After thorough cell disruption, it is possible to apply unclariﬁed lysate directly to the wells without precentrifugation and/or ﬁltration of the sample.
Apply the unclariﬁed lysate to the wells directly after preparation, as the lysate may precipitate unless used immediately or frozen and thawed before use. Samples with precipitation may be sonicated to reduce clogging of the wells. Note that aging of the sample may reduce yields of the target protein.
Lysis with commercial kits could give large cell debris particles that may interfere with drainage of the wells during puriﬁcation. This problem can be solved by centrifugation or ﬁltration of the sample before adding it to the wells.
Preparing the 96-well ﬁlter plate
Blank run: Reducing agents may be used in sample and buffers. In such a case, perform a blank run by applying 500 µl of elution buffer/well before step 7. No reducing agent should be used in buffer during blank runs. Reequilibrate with binding buffer that includes reducing agent before sample application. Do not leave His MultiTrap™ plates with buffers that include reducing agents when not in use.
Do not apply more than 700 × g during centrifugation.
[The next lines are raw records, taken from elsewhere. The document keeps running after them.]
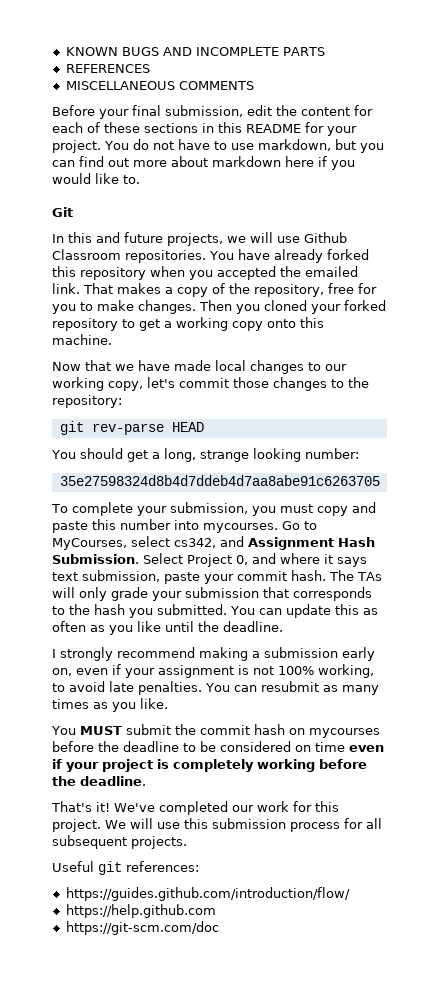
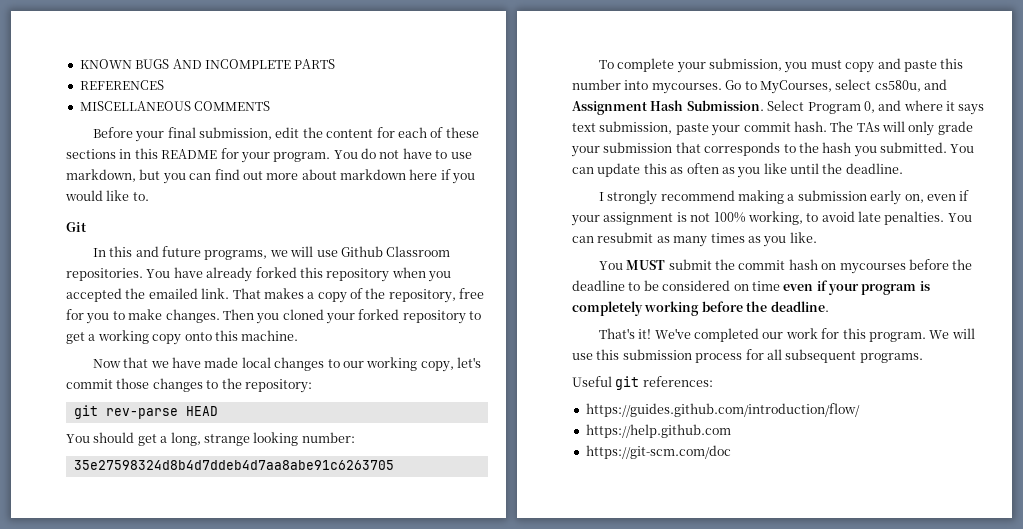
[52,140,101,153] project. -> [273,152,331,162] program.
[167,233,223,246] projects, -> [204,250,268,260] programs,
[174,538,216,548] cs342, -> [874,80,921,92] cs580u,
[187,554,232,567] Project -> [807,102,861,114] Program
[102,759,153,772] project -> [861,284,917,295] program
[52,819,101,832] project. -> [868,332,926,342] program.
[131,836,187,849] projects. -> [859,353,923,363] programs.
If problems with foaming, reproducibility, or bubbles in the collection plate occur using vacuum, the centrifugation procedure should be considered. The distance between the ﬁlter plate and the collection plate is critical; reduce the distance to 5 mm if necessary.
Preparing the 96-well ﬁlter plate
Blank run: Reducing agents may be used in sample and buffers. In such a case, run a blank run by applying 500 µl of elution buffer/well before step 7. No reducing agent should be used in buffer during blank runs. Reequilibrate with binding buffer that includes reducing agent before sample application. Do not leave His MultiTrap™ plates with buffers that include reducing agents when not in use.
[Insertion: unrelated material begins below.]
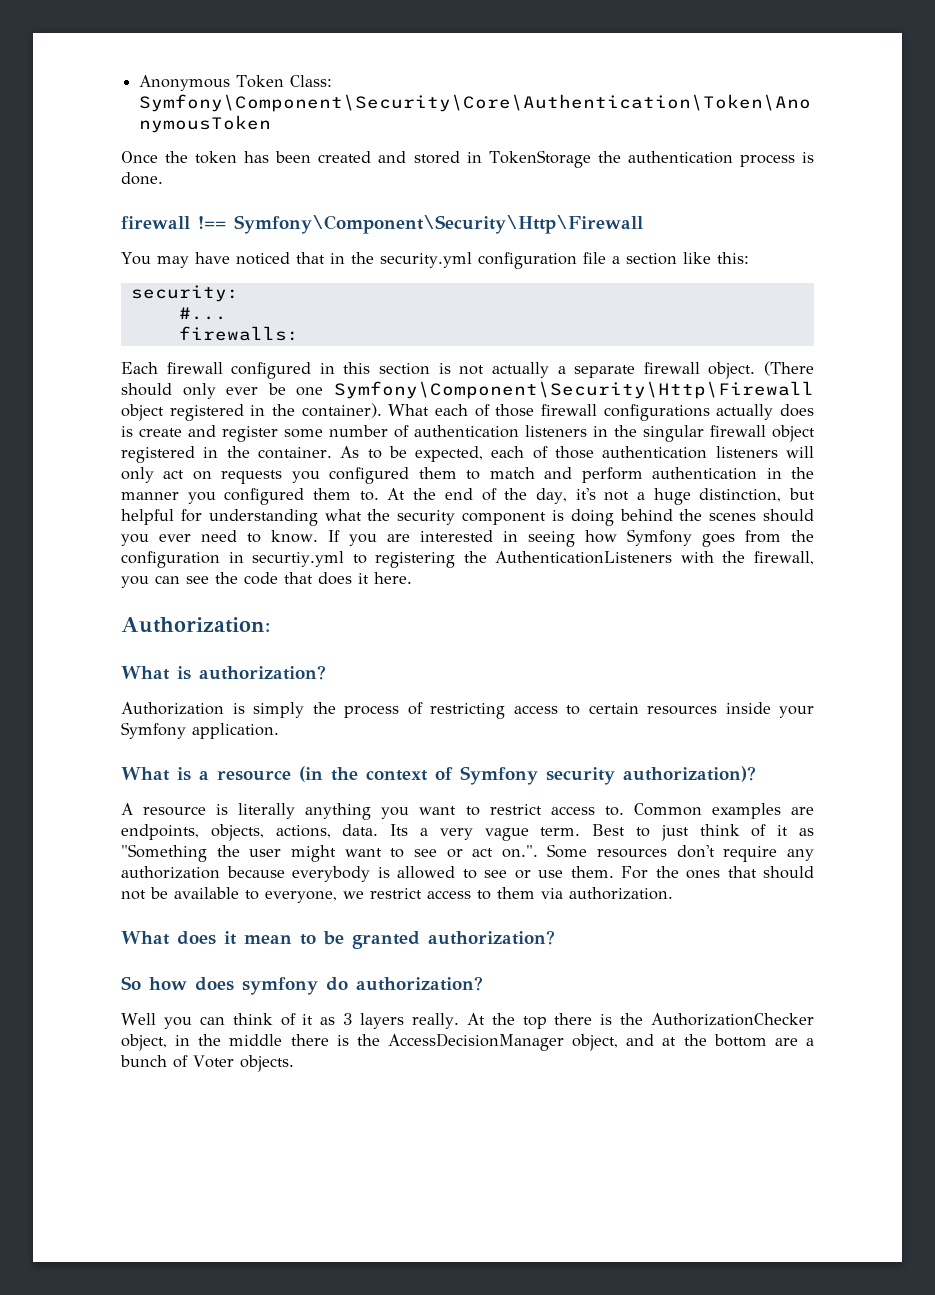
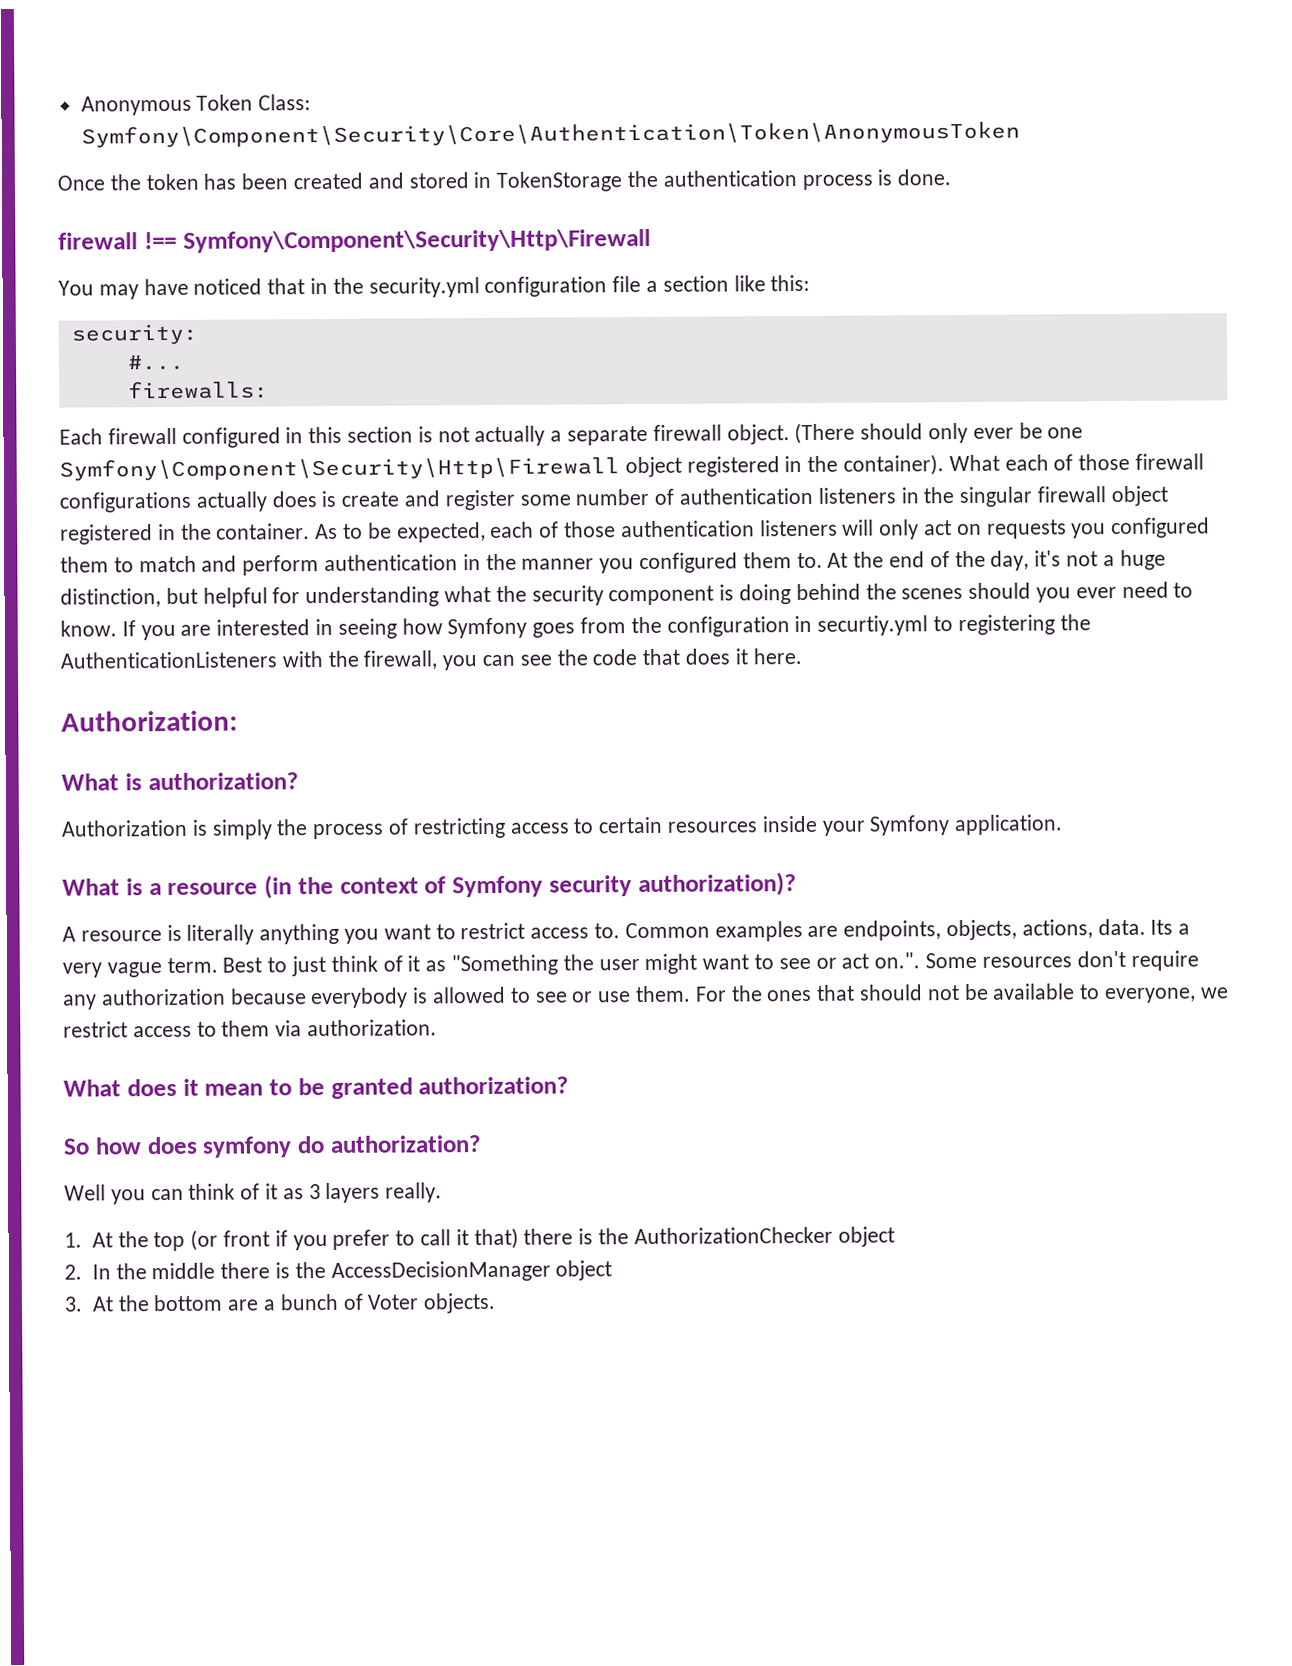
(459, 1021) none -> [64,1232,82,1248] // 1.
(547, 1022) none -> [190,1227,519,1251] (or front if you prefer to call it that)
[121,1034,191,1051] object, in -> [837,1226,895,1247] [64,1264,111,1280] object // 2. In
[572,1034,677,1051] object, and at -> [555,1260,613,1281] [64,1296,113,1312] object // 3. At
Do not apply a pressure in excess of -0.5 bar during vacuum operation.
If a robotic system is used for puriﬁcation, the vacuum must be adjusted according to methods applicable to the system.
Increasing the vacuum too quickly can result in foaming under the ﬁlter plate and subsequent cross-contamination of samples.
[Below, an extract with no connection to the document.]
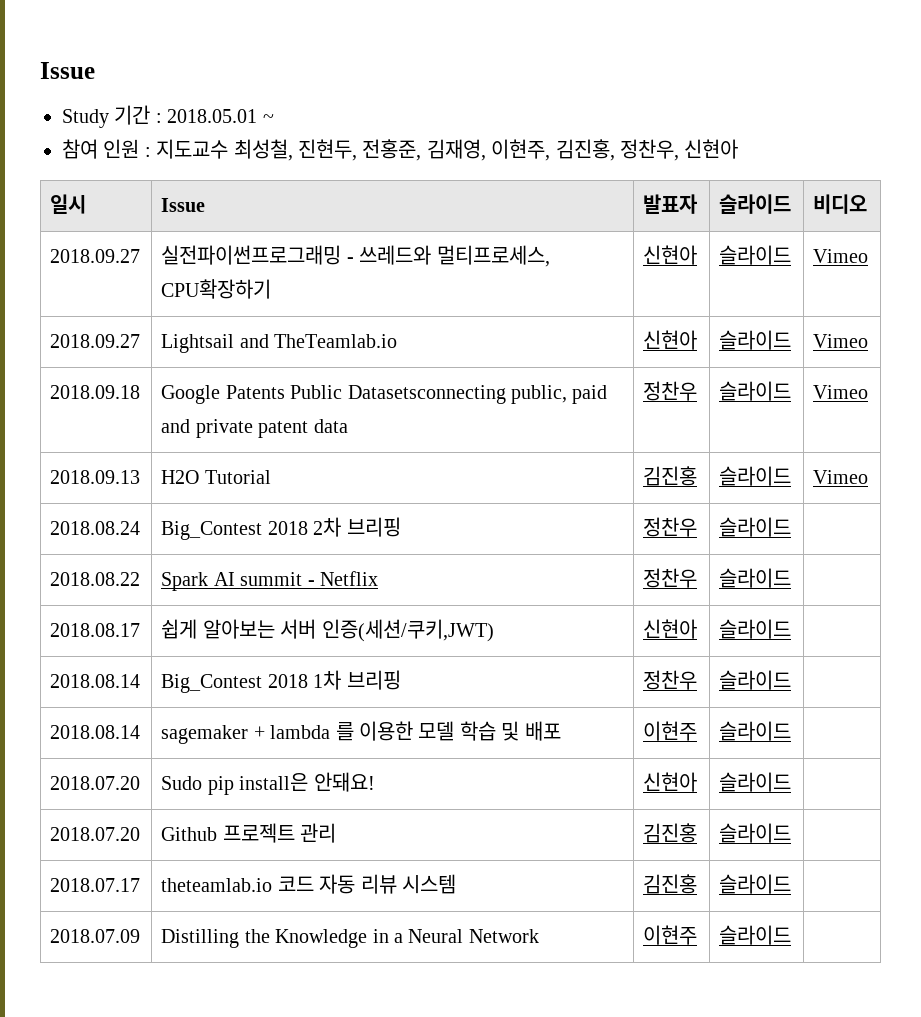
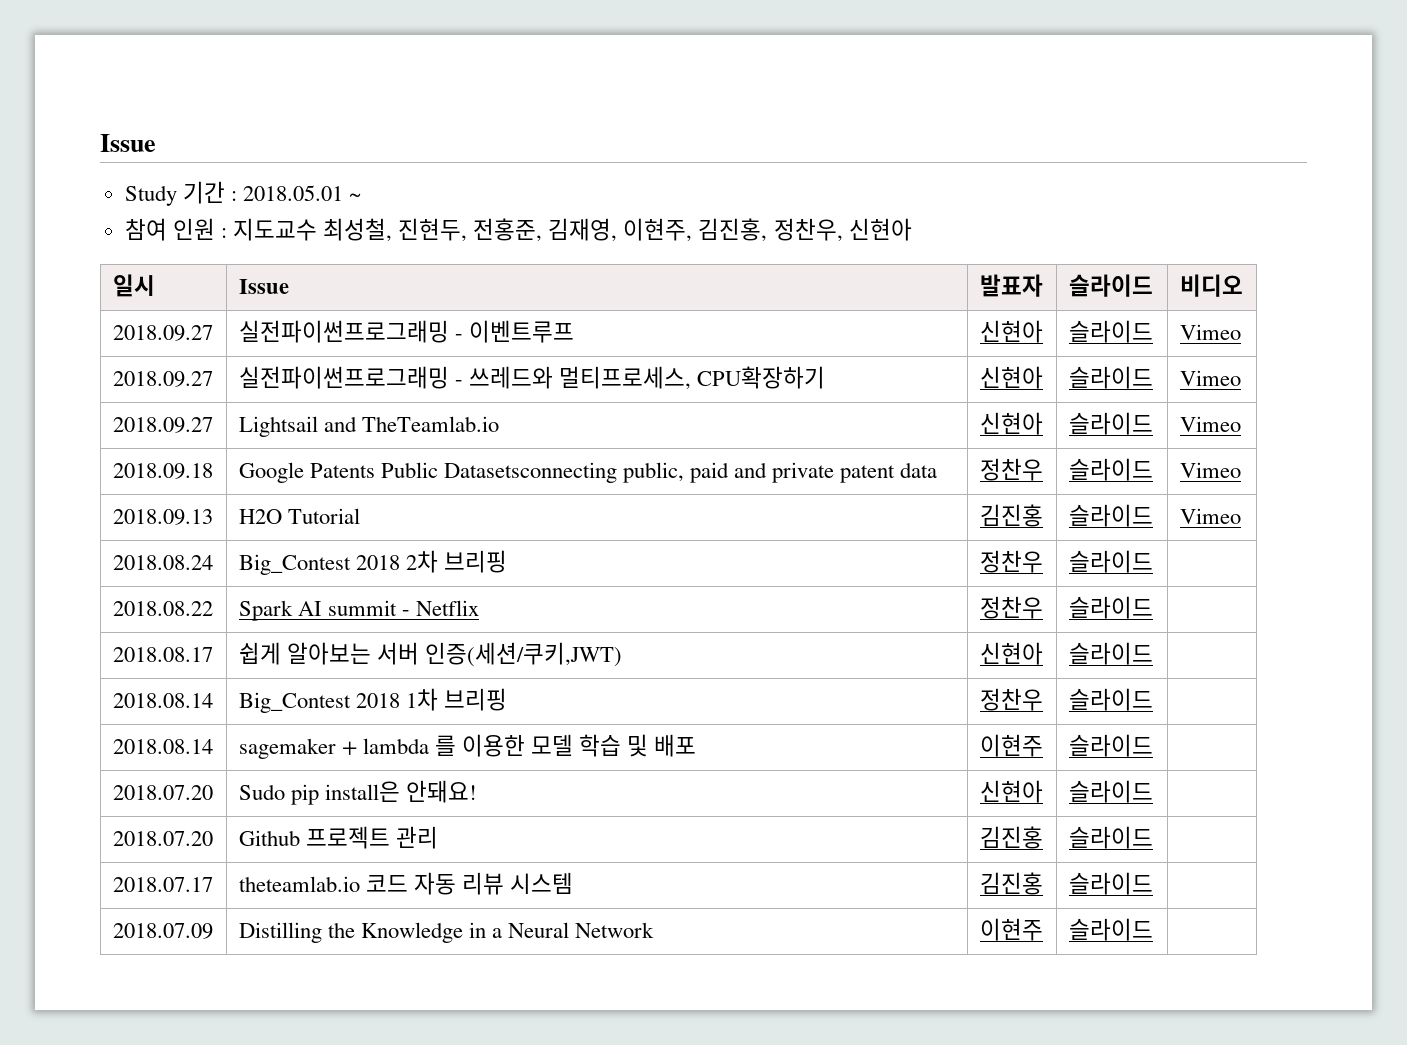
(868, 204) none -> [112,325,213,341] [238,320,574,343] [979,320,1043,343] [1068,320,1153,343] [1179,324,1241,340] // 2018.09.27 | 실전파이썬프로그래밍 - 이벤트루프 | 신현아 | 슬라이드 | Vimeo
Determining solubility effects of detergents in buffers during puriﬁcation of membrane proteins using His MultiTrap™ FF
The 96-well ﬁlter plate format of His MultiTrap™ FF and His MultiTrap™ HP allows high-throughput screening and puriﬁcation of histidine-tagged proteins. In this example, His MultiTrap™ FF was used to screen eight detergents for their effect on the solubility of six histidine-tagged membrane proteins. Results from puriﬁcation screening of two proteins, GlpG protein (EM29) and cation transporter (EM43), are shown in a dot blot and SDS-PAGE in Figure 3.7. The results show that conditions to ﬁnd the most appropriate detergent for the membrane proteins in the study can be readily optimized, with high reproducibility, using MultiTrap™ 96-well ﬁlter plate.
Figure 3.7(A) Dot blot of membrane proteins EM29 and EM43 puriﬁed on His MultiTrap™ FF in the presence of different detergents. Repeats of eluates 1 and 2 shown in the dot blot are two independent extractions and puriﬁcations. (B) SDS-PAGE (Coomassie staining) of EM29 puriﬁcations (elutions 1 and 2 in the blot) with eight different detergents on His MultiTrap™ FF. Data kindly provided by S. Eshagi, V. Lieu, P. Nordlund, Dept. of Medical Biochemistry and Biophysics, Karolinska Institute, Stockholm, Sweden.